Chapter 02

Co-occurrence & Association Measures

9 formulas Beginner

What you'll learn

  • How to build and interpret a 2×2 contingency table for word co-occurrence
  • Nine different ways to measure whether two words are associated
  • Why different measures disagree and when to trust each one
  • How to compare association measures side-by-side on real text
Prerequisites

This chapter builds on Chapter 1: PMI and Its Variants. Make sure you understand basic PMI before diving into these broader association measures.

Introduction

In Chapter 1, we measured word association using PMI and its variants. But PMI is just one member of a large family of association measures — statistical tools that answer the question: do these two words co-occur more than chance predicts?
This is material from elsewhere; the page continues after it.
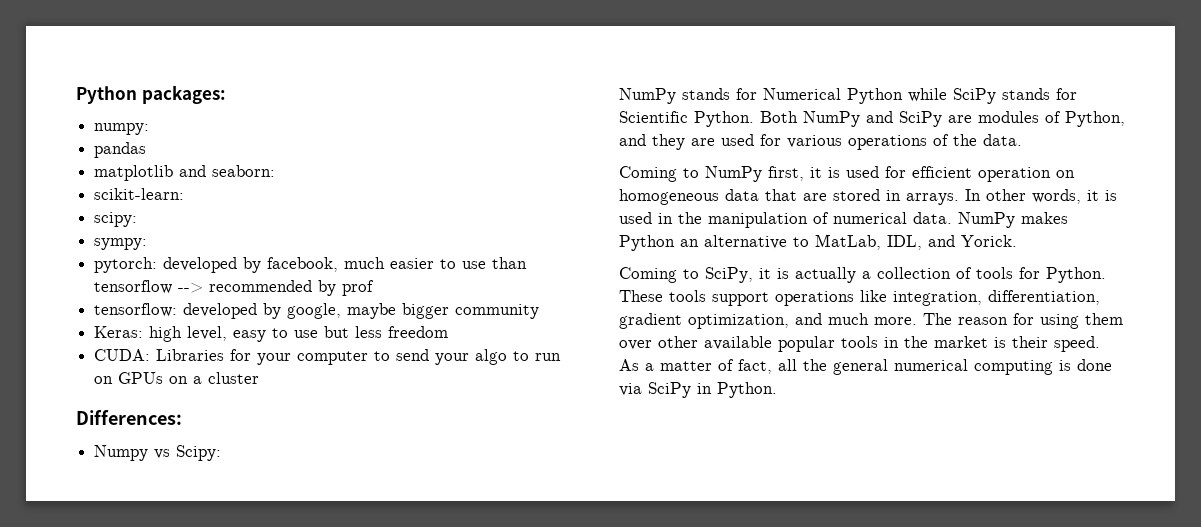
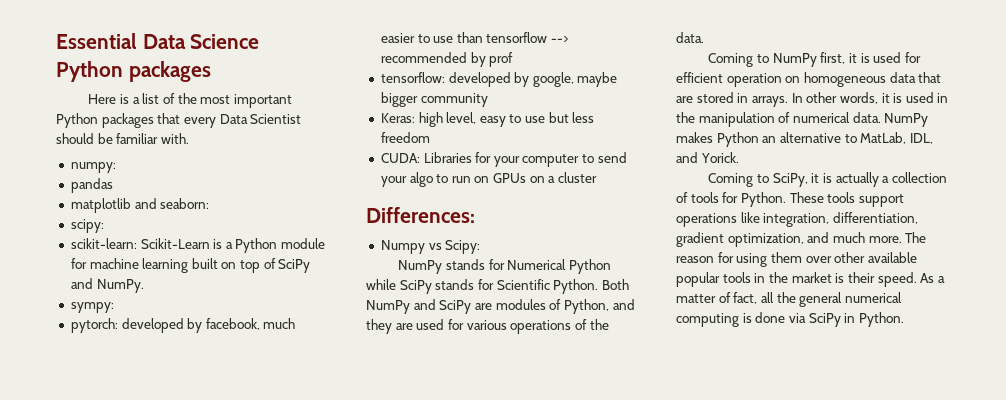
[76,85,226,104] Python packages: -> [56,33,260,49] [56,61,211,82] [88,93,292,108] [56,113,302,128] [56,133,189,144] Essential Data Science Python packages // Here is a list of the most important Python packages that every Data Scientist should be familiar with.
(276, 171) none -> [70,219,104,233] // scipy:
[94,212,138,227] // scipy: -> [140,238,326,253] [70,258,311,273] [70,278,144,293] Scikit-Learn is a Python module for machine learning built on top of SciPy and NumPy.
Different measures approach this question from different angles. Some use information theory (MI, LLR), others use classical hypothesis testing (χ², t-score, z-score, Fisher's exact), and still others use set-theoretic overlap (Dice, Jaccard, logDice). Each has strengths: some handle sparse data better, some are more interpretable, and some are more stable across corpus sizes.

The foundation for most of these measures is the 2×2 contingency table, which counts how often two words appear together, separately, and not at all within some unit (a sentence, a document, or a co-occurrence window).

Mutual Information (MI)

Think of it this way: While PMI measures the association between a specific pair of words, Mutual Information averages this across all possible outcomes in the contingency table. It asks: how much does knowing whether word X is present tell you about whether word Y is present?

Mutual Information
$$\text{MI}(X;Y) = \sum_{x}\sum_{y} \textcolor{#059669}{p(x,y)} \cdot \log_2 \frac{\textcolor{#059669}{p(x,y)}}{\textcolor{#e11d48}{p(x)} \cdot \textcolor{#2563eb}{p(y)}}$$
p(x) Marginal probability of word x (present or absent)
p(y) Marginal probability of word y (present or absent)
p(x,y) Joint probability for each cell of the 2×2 table

Worked Example

From 100 sentences: 15 have both "stock" and "market," 10 have only "stock," 5 have only "market," 70 have neither (a=15, b=10, c=5, d=70, N=100).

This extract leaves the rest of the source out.